The rich variety of timbres can be recorded and reproduced accurately only if the harmonic structures ares kept intact. Each component in the chain has different behavior for different frequencies (non-linear). Note that we’re not talking about the linear frequency response. Frequency response on its own is relatively unimportant (acoustic sounds always sound live and perfectly natural, regardless of the acoustic environment). To judge audio on frequency response would be a ridiculous simplification. In reality a tone is not just a frequency, but a complex spectral composition of the basic tone with a range of overtones with different relative strengths and phases, fluctuating/changing in time. Timbre is a multidimensional quality. Dimensional research is complex and highly time consuming. So the most essential quality is not part of measuring practice in audio. Which declares why measurements hardly relate to listening experiences. (The inability to reproduce natural tonal colors means that the harmonic structures are distorted. Probably you have heard of THD, Total Harmonic Distortion, a commonly measured value, but this value has no relation with the ability to reproduce harmonics accurately.)

Timbre, harmonic coherency is extremely difficult to achieve and preserve. Once lost, it can not be recovered. It is impossible to tune an element in the chain for reproducing tonal colors, unless the rest of the chain is perfect already. Just one âblack-and-white’ element will break a full color chain. Systems that are able to reproduce a large variety of timbres are extremely rare. Each system has its own sound signature, and so-called neutral sounding systems are usually just boring, hardly able to reproduce natural tonal colors.

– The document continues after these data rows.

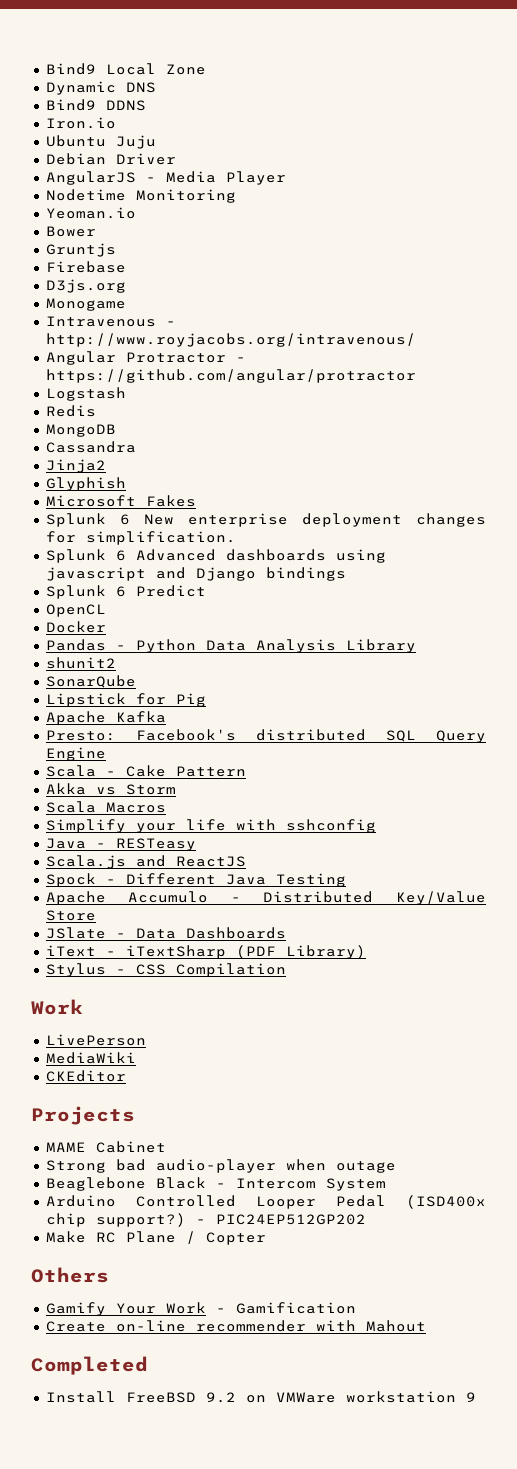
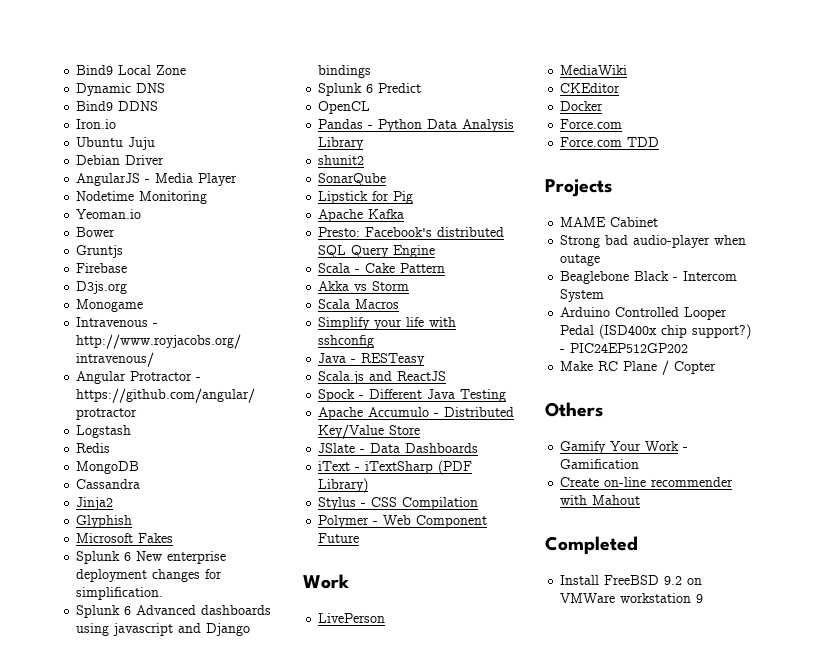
- Docker
+ Polymer - Web Component Future
+ Docker
+ Force.com
+ Force.com TDD

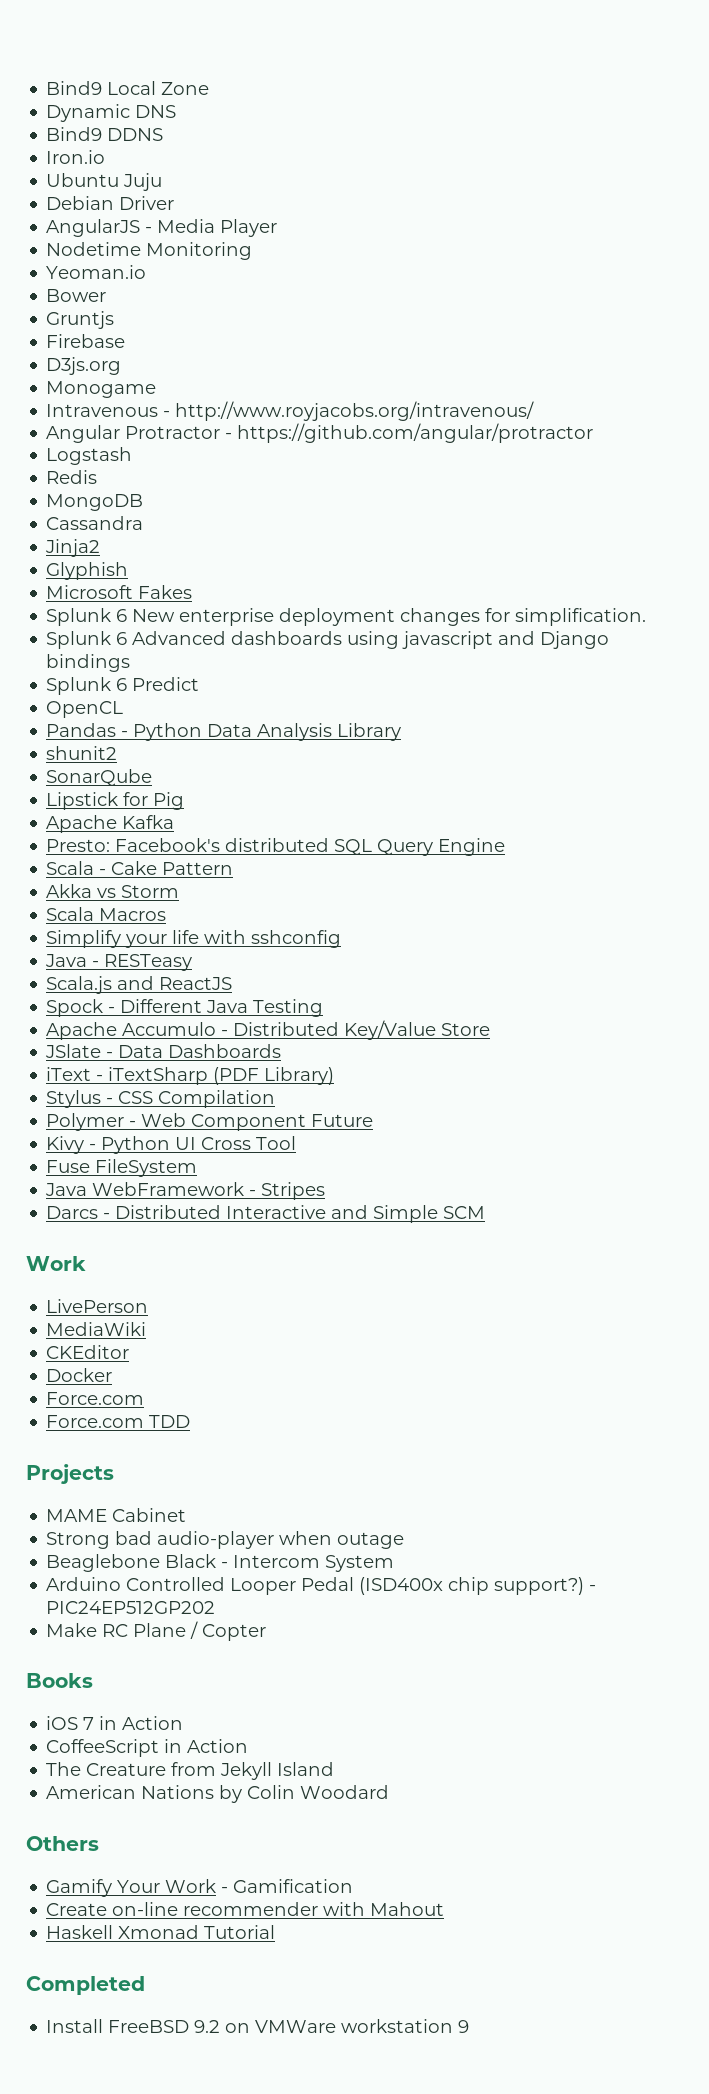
+ Kivy - Python UI Cross Tool
+ Fuse FileSystem
+ Java WebFramework - Stripes
+ Darcs - Distributed Interactive and Simple SCM
+ Books
+ iOS 7 in Action
+ CoffeeScript in Action
+ The Creature from Jekyll Island
+ American Nations by Colin Woodard
+ Haskell Xmonad Tutorial

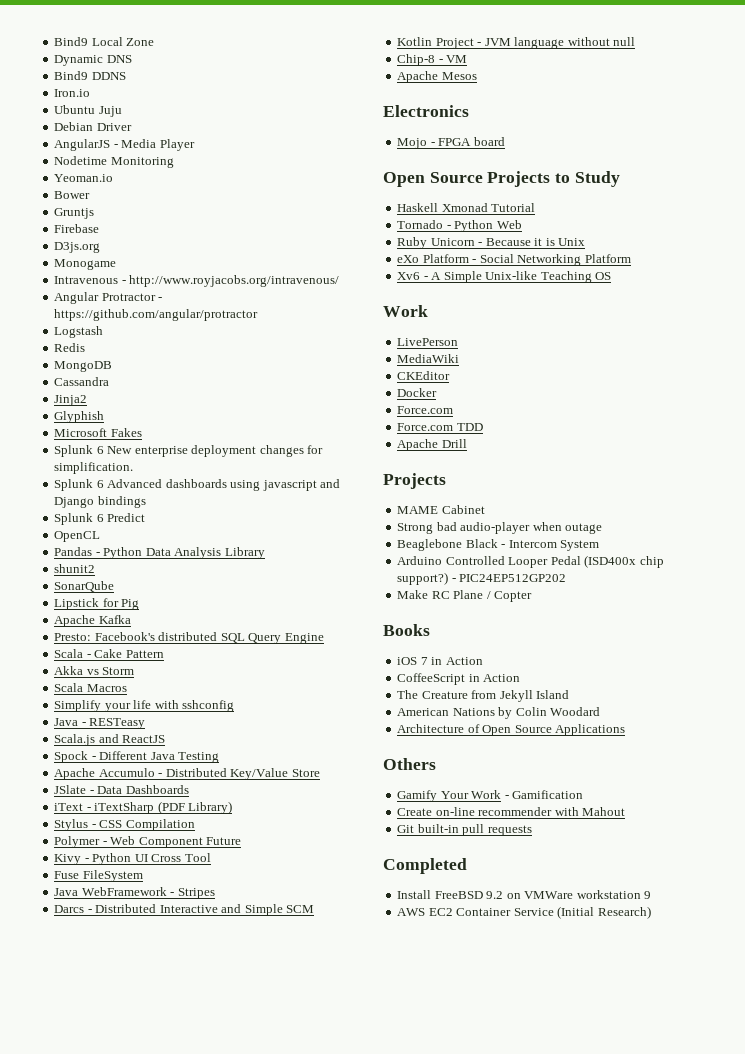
+ Kotlin Project - JVM language without null
+ Chip-8 - VM
+ Apache Mesos
+ Electronics
+ Mojo - FPGA board
+ Open Source Projects to Study
+ Haskell Xmonad Tutorial
+ Tornado - Python Web
+ Ruby Unicorn - Because it is Unix
+ eXo Platform - Social Networking Platform
+ Xv6 - A Simple Unix-like Teaching OS
+ Apache Drill
+ Architecture of Open Source Applications
- Haskell Xmonad Tutorial
+ Git built-in pull requests
+ AWS EC2 Container Service (Initial Research)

A large part of the audio community (designers, manufacturers, reviewers, audiophiles) seems to concentrate on other qualities. The lack of realism is compensated by creating an impressive sound (instead of reproducing what’s impressive). This leads to typical ‘high-end’ sound: edgy highs, thin midrange and over-damped bass, this flavor mimics qualities like transparency, resolution, dynamics, greatness, scale.
But manipulation leads to more loss of timbre (loss of harmonic coherency). And the frequency extremes get disconnected from their source (instruments), losing all tangibility and realism. As a result ‘high-end’ sound has a short attention span, and usually leads to an endless search in the wrong direction.